Fonksiyonel tıpta bel ağrısına bütüncül yaklaşıldığını belirten Dr. Ergün, şu değerlendirmede bulundu:
“Tedavide hedef sadece ağrıyı geçirmek değil; asıl nedeni bulmak, vücudu dengeye kavuşturmak ve kalıcı çözüm üretmektir. Her hastanın hikayesi farklıdır, bu nedenle tedavi planı da kişiye özel olmalıdır.”
Ergün, kronik stresin ve nörovejetatif dengesizliklerin de bel ağrısını artırdığını, bu nedenle bedensel, ruhsal ve çevresel etkenlerin birlikte ele alınması gerektiğini vurguladı. Uzm. Dr.

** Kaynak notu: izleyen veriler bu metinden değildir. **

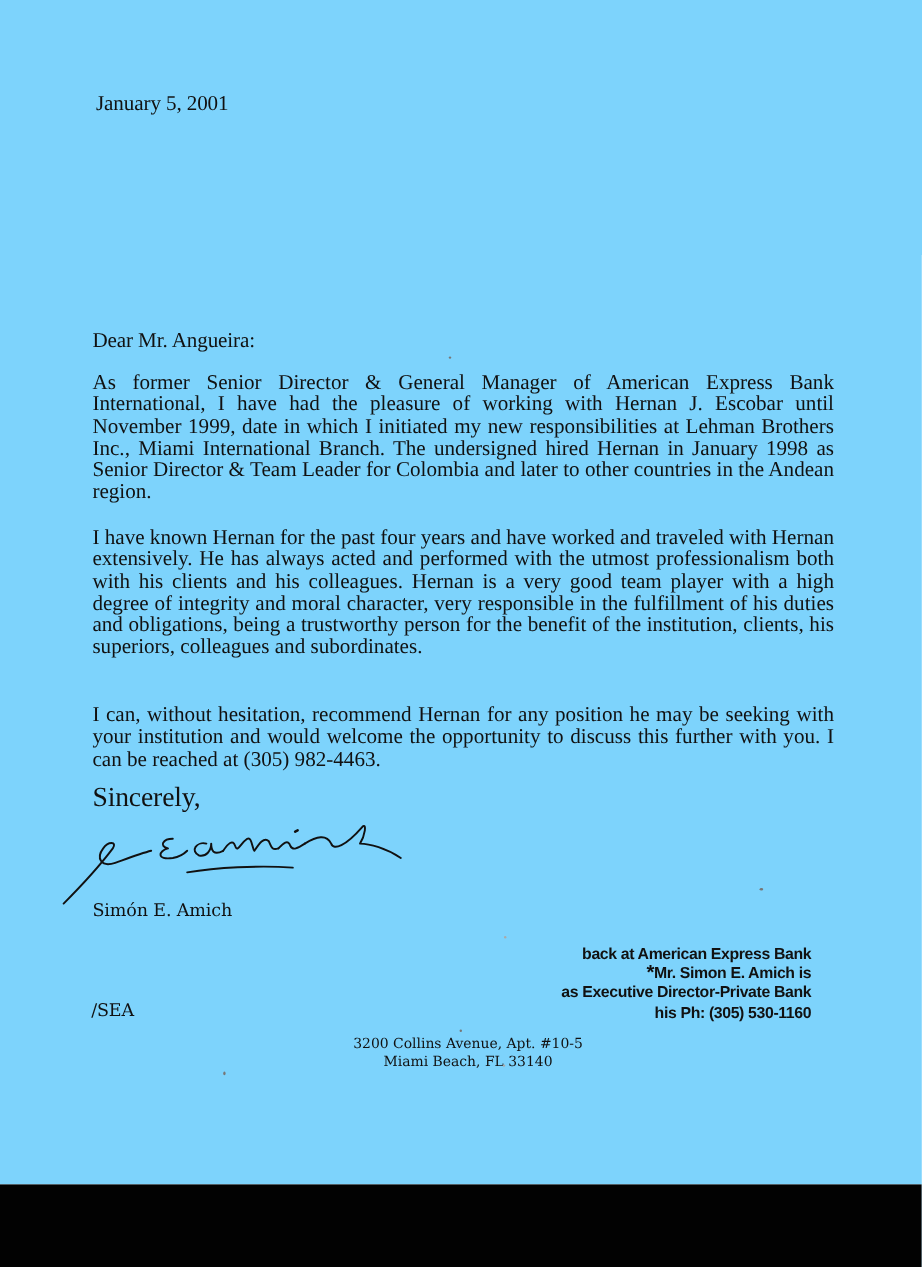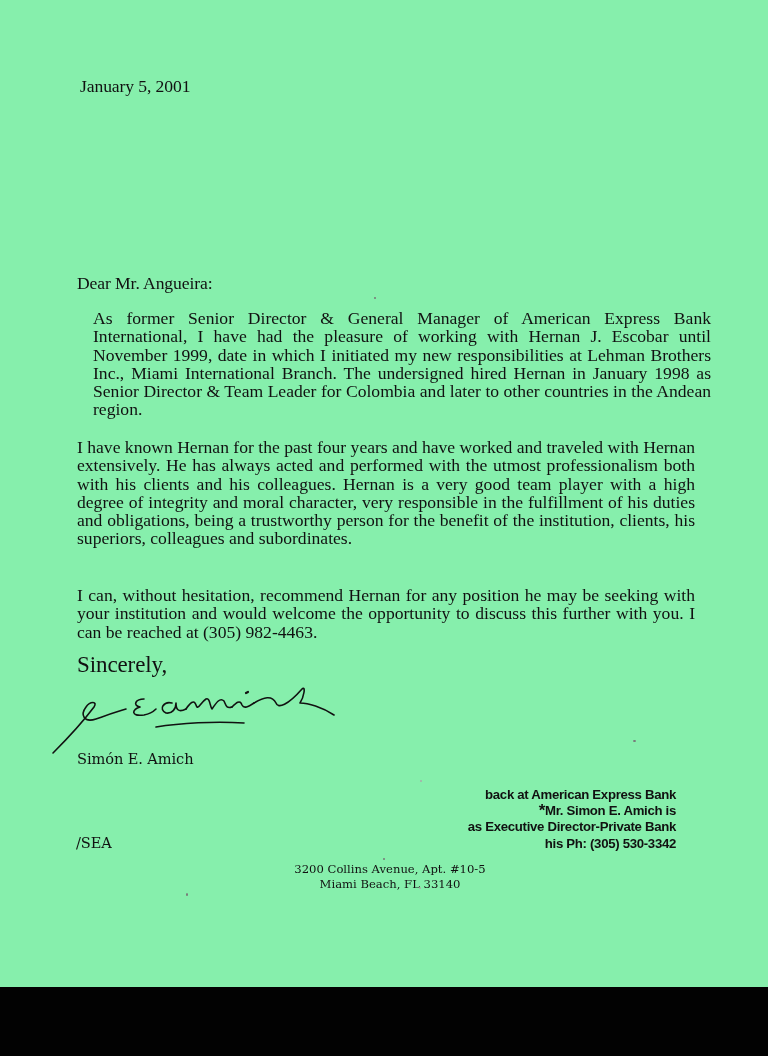--- a/index.html
+++ b/index.html
@@ -8,7 +8,7 @@
       background: #ffffff; color: #111111;
       font-family: "DejaVu Serif", "Liberation Serif", serif;
     }
-    .page { position: absolute; left: 0; top: 0; width: 768px; height: 987px; background: #86efac; }
+    .page { position: absolute; left: 0; top: 0; width: 768px; height: 987px; background: #7dd3fc; }
     .txt { position: absolute; font-size: 15.2px; line-height: 18.2px; white-space: nowrap; letter-spacing: -0.1px; }
     .para { position: absolute; left: 77px; width: 618px; font-family: "Liberation Serif", "DejaVu Serif", serif;
             font-size: 17.6px; line-height: 18.3px; text-align: justify; text-align-last: left; }

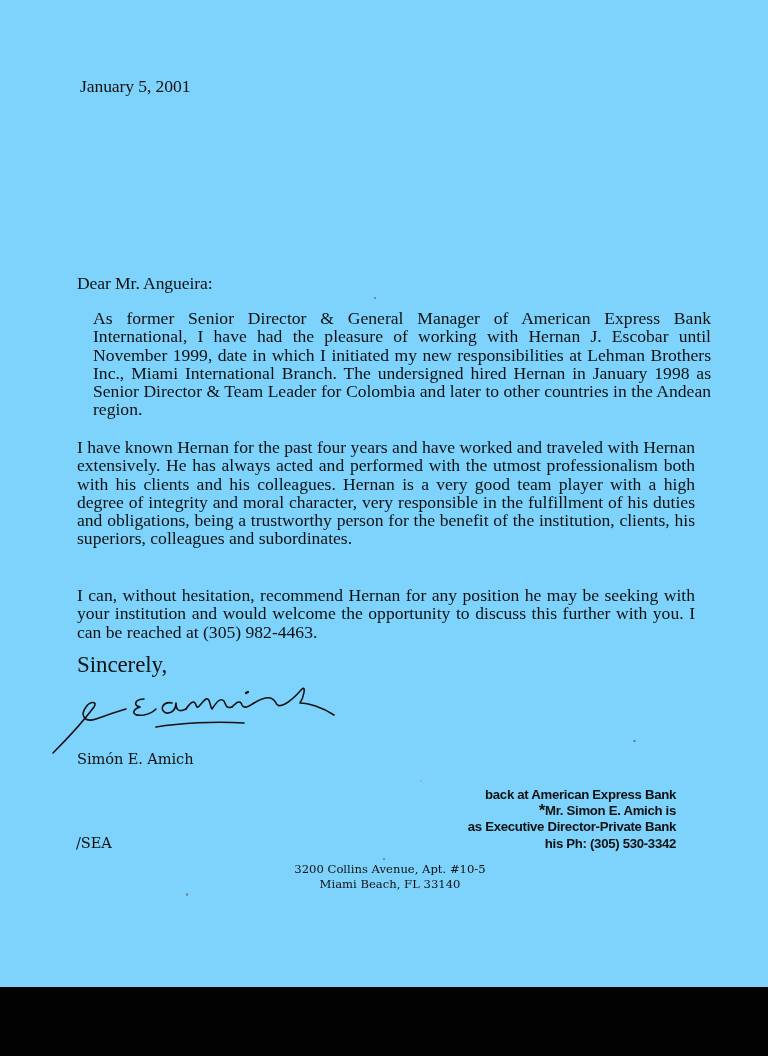--- a/index.html
+++ b/index.html
@@ -17,7 +17,7 @@
     .addr div { height: 18.5px; }
     .addr .indent { padding-left: 5px; }
     .salutation { left: 77px; top: 274px; font-family: "Liberation Serif", "DejaVu Serif", serif; font-size: 17.6px; }
-    .p1 { top: 309px; margin-left: 16px; }
+    .p1 { top: 309px; }
     .p2 { top: 438px; }
     .p3 { top: 586px; }
     .closing { left: 77px; top: 656px; font-family: "Liberation Serif", "DejaVu Serif", serif; font-size: 23px; }

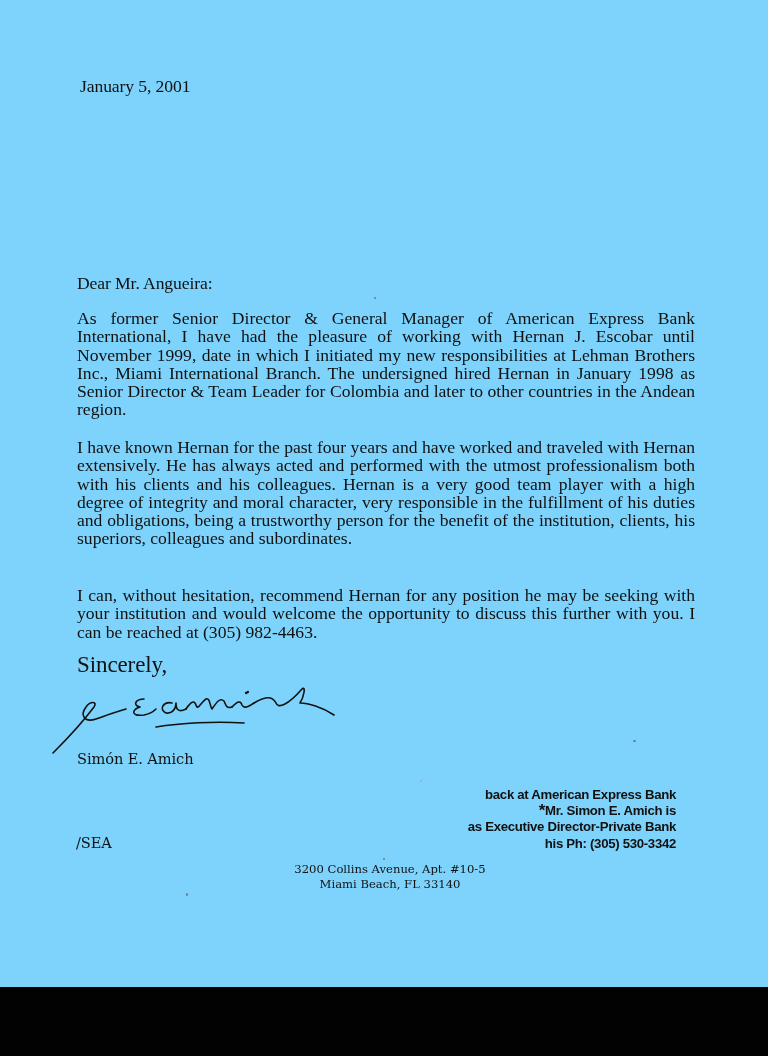--- a/index.html
+++ b/index.html
@@ -78,7 +78,7 @@
     <div>back at American Express Bank</div>
     <div><span class="star">*</span><span>Mr. Simon E. Amich is</span></div>
     <div>as Executive Director-Private Bank</div>
-    <div>his Ph: (305) 530-3342</div>
+    <div>his Ph: (305) 530-1160</div>
   </div>
 
   <div class="footer-addr">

Pınar Can Ergün, bel ağrısı tedavisinde uyguladıkları yöntemleri şu şekilde sıraladı:
Nöralterapi ve Perinöral İnjeksiyon Tedavisi (PİT)
Ultrason eşliğinde enjeksiyonlar
Radyofrekans uygulamaları
GETAT yöntemleri: Akupunktur, Proloterapi, Ozon, Hacamat, Ağrı Mezoterapisi
Eksozom ve kök hücre destekli tedaviler
Fizik tedavi ajanları: Lazer, sıcak uygulama, elektroterapi, ultrason
Manuel terapi, osteopati ve kişiye özel egzersiz programları
Her ağrının kaynağı farklıdır
Dr. Ergün, her bireyin ağrı eşiği, yaşam tarzı ve kas yapısının farklı olduğuna dikkat çekerek, “Fonksiyonel tıpta esas olan, ağrının kökenini bulmak ve bedeni dengeye getirmektir. Kimi zaman ağrı bir kas problemi gibi görünür ama altta hormonal, metabolik veya nörolojik bir dengesizlik olabilir” dedi.
Dr. Ergün, bel ağrısı yaşayan vatandaşlara “ağrıyı bastırmak yerine nedenini araştırmayı” önererek, erken teşhis ve bütüncül tedavi yaklaşımlarının kalıcı rahatlama sağladığını belirtti.